The distances I used are total distances from the Tour stats pages and relate to the two measured holes at each tournament. They are selected on holes where the Tour feels that most players will use drivers. They, of course, can't control what a player chooses to hit.
At last years Valspar Championship, I happened to run into Mark Russell on the course during the final round and since he was unoccupied at the time, I asked him which holes were the driver distance measuring holes. He didn't know but radioed in and found out. They were two long par 5's running in opposite directions. He was curious why I wanted to know and I told him that it was because some of us were debating whether the driving stats were skewed by players hitting less than driver. He just said they tried to pick holes where there was no reason for any of the players to lay up or want to guide their shots. I watched for a while at one of the measured holes and 15 of the 16 players I watched hit driver - the other hit a 3 wood.
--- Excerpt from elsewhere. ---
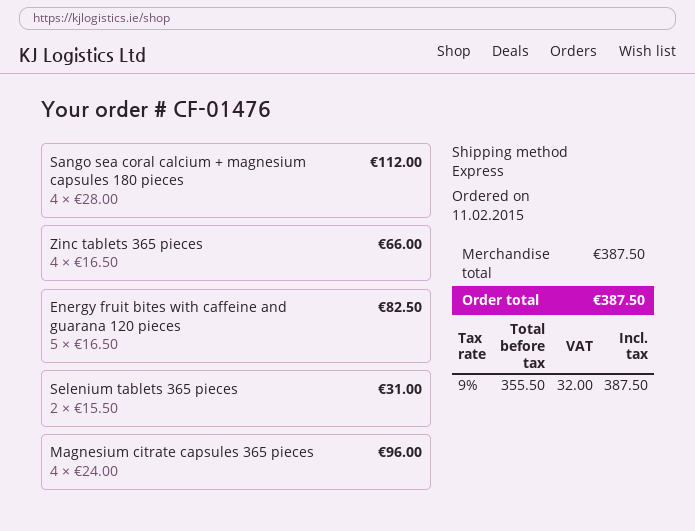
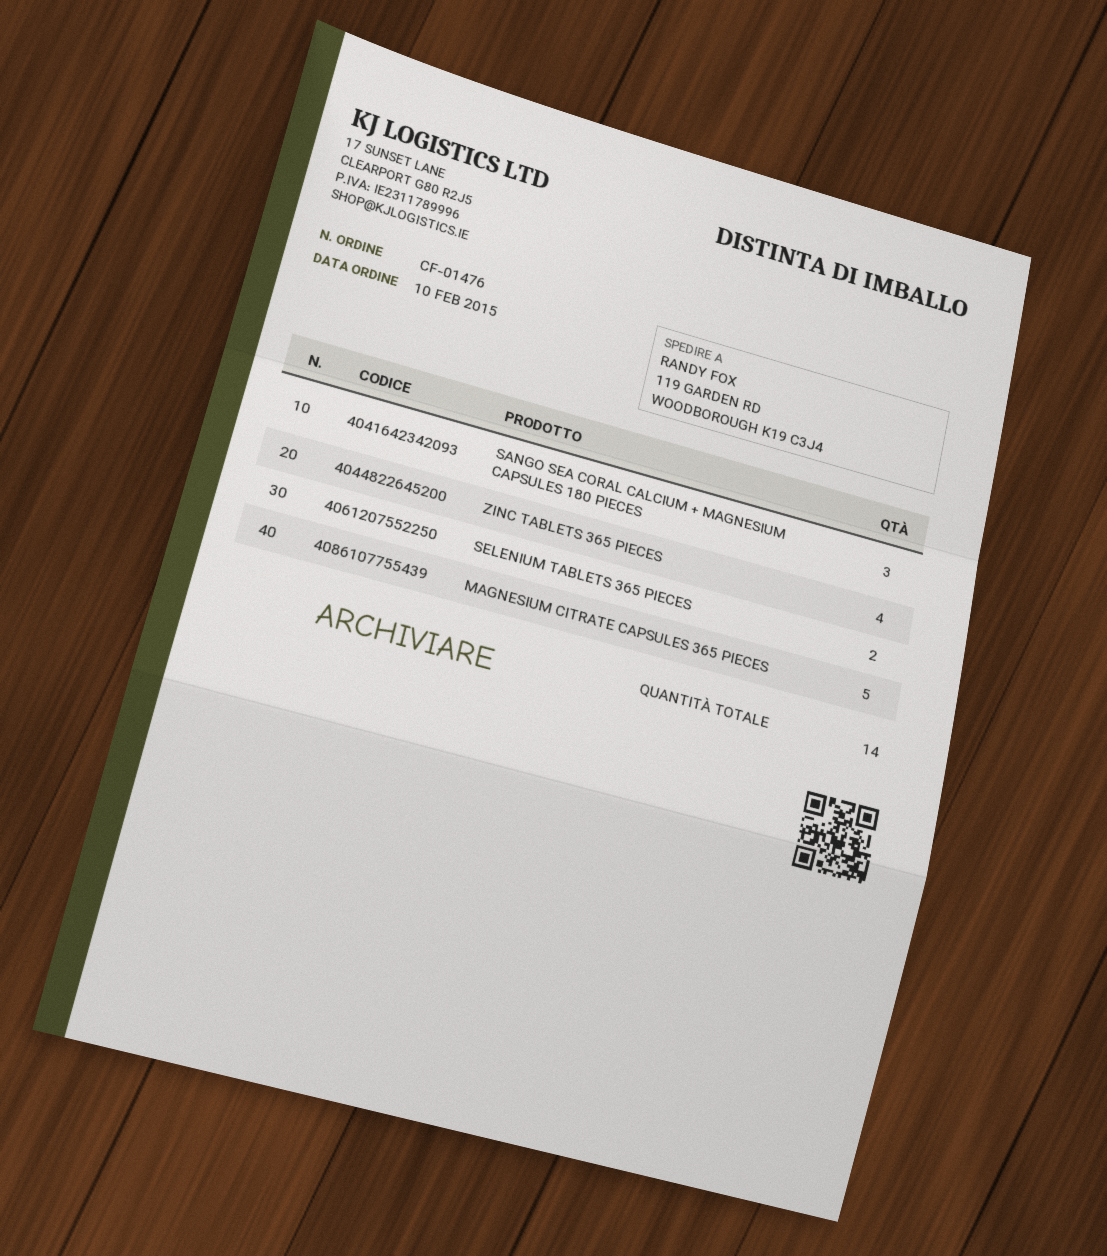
order date: 2015-02-11 -> 2015-02-10
Sango sea coral calcium + magnesium capsules 180 pieces: 4 -> 3
Energy fruit bites with caffeine and guarana 120 pieces: 5 -> none
Magnesium citrate capsules 365 pieces: 4 -> 5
So, in practice, it seems likely that the driving distances may be slightly understated based on this one anecdotal example. However, this has likely been the case over the life of the measurements.
There are, of course other factors that vary from round to round and course to course including weather, course conditions, etc. The data does not exist to do a year to year comparisons that isolate all those other factors. Since there are thousands of drives included in the data each year gathered in all kinds of weather and course conditions, I'd guess that these factors more or less wash out from year to year.
Bottom line is, that based on the most comprehensive data available, average driving distance on the PGA Tour hasn't increased by much, if any thing at all over the last decade. Whether that current average distance is "good for the game" or not is another debate. At least on the Tour the bleeding has stopped, more or less.
In the spirit of you learn something every day, who knew that TD was a conspiracy theorist?